**THE DATA:**

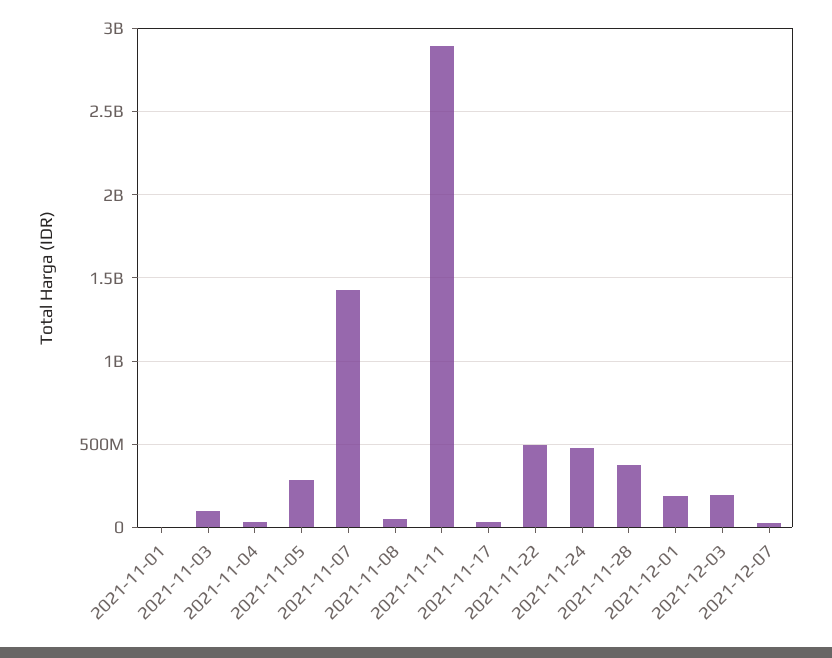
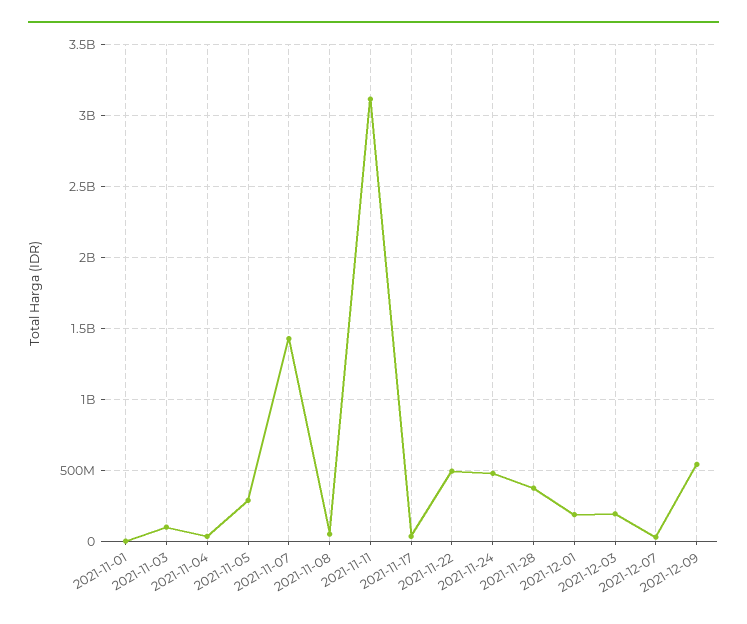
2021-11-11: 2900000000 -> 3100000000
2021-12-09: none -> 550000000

---

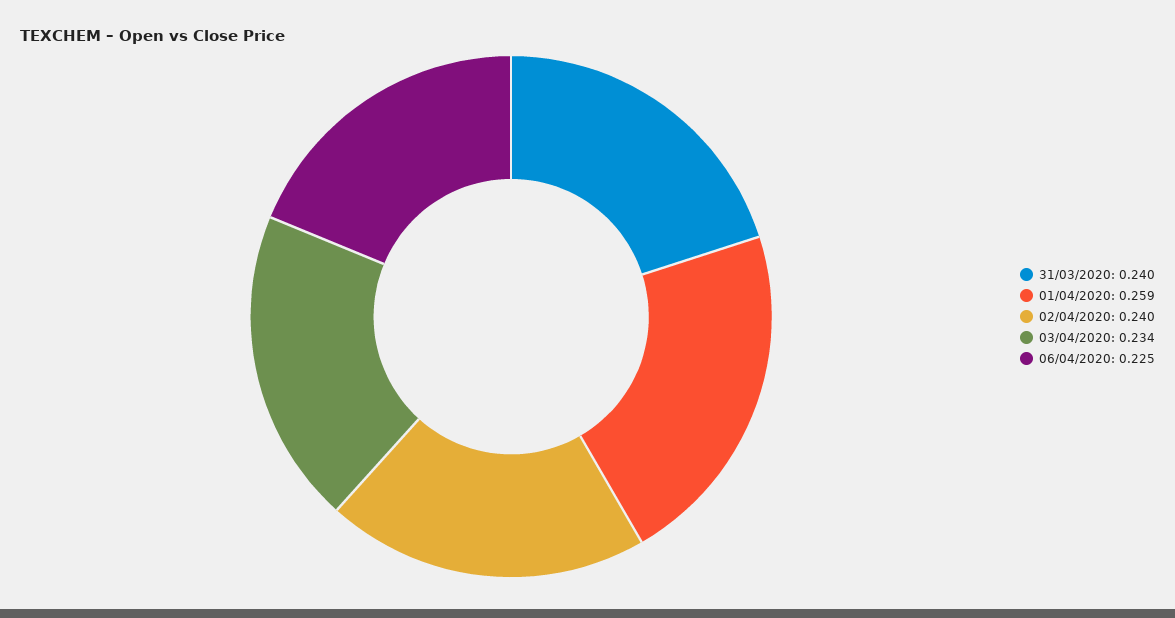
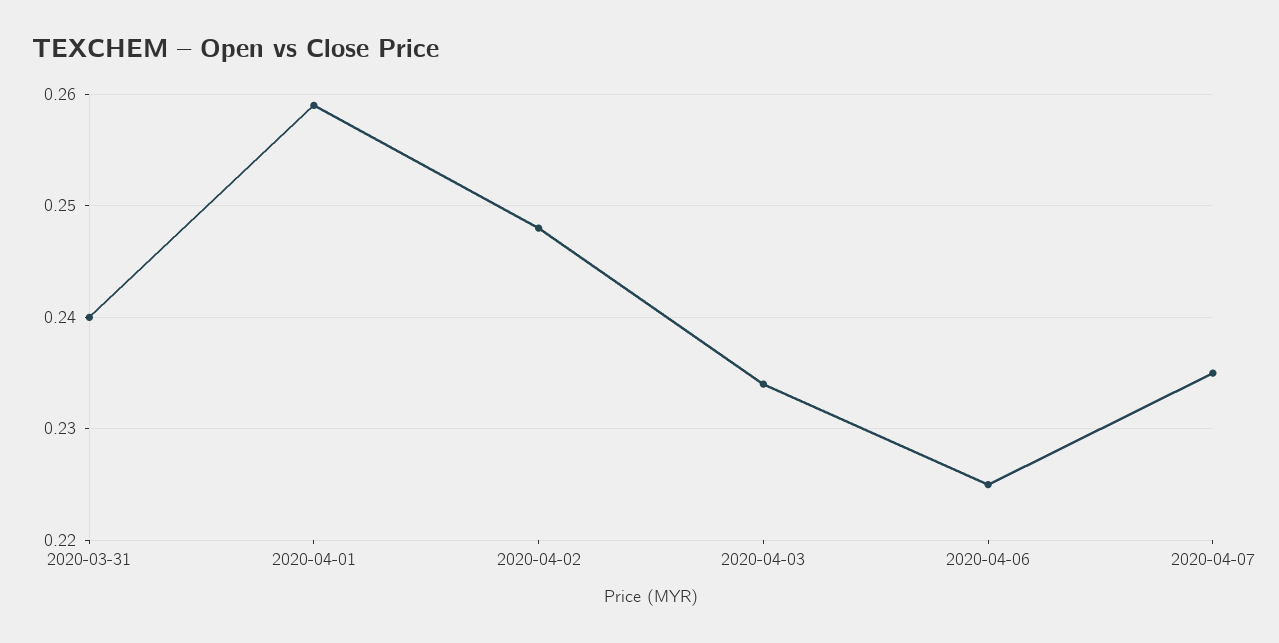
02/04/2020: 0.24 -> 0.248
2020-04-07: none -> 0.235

...

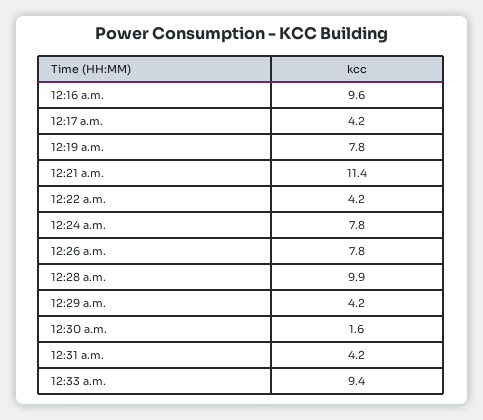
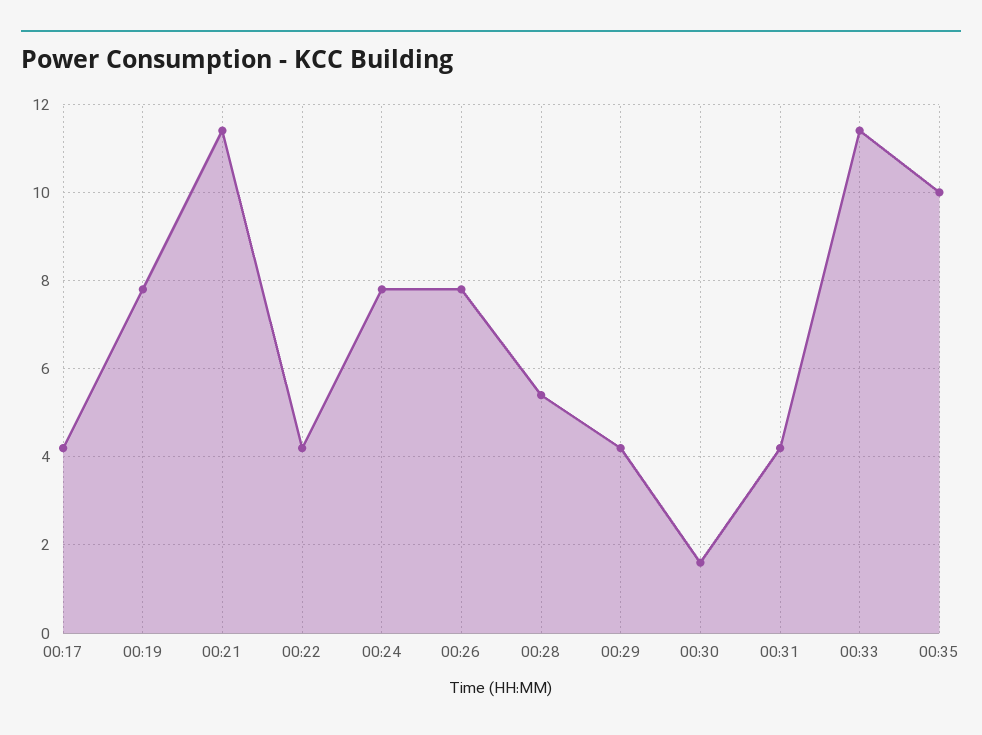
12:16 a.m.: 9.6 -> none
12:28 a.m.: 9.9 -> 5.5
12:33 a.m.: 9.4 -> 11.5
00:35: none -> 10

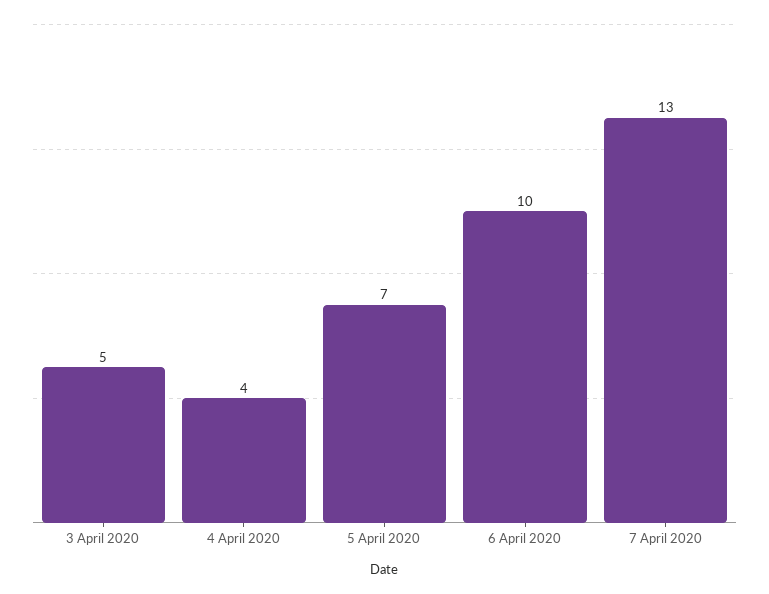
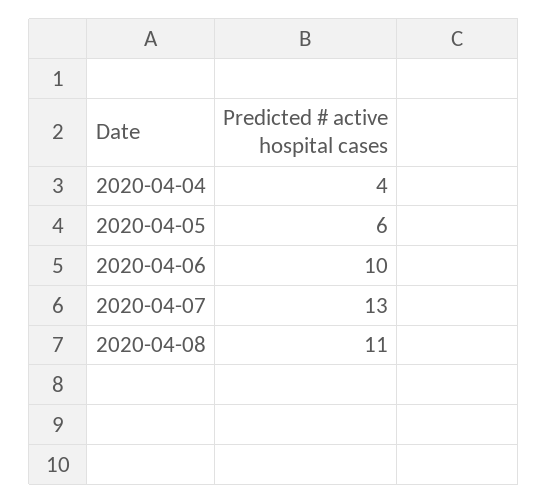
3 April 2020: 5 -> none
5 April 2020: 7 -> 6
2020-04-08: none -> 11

**THE TASK:** Count the lines above that include the word "none". Reply with that number alone.

**ANSWER SPACE:** 6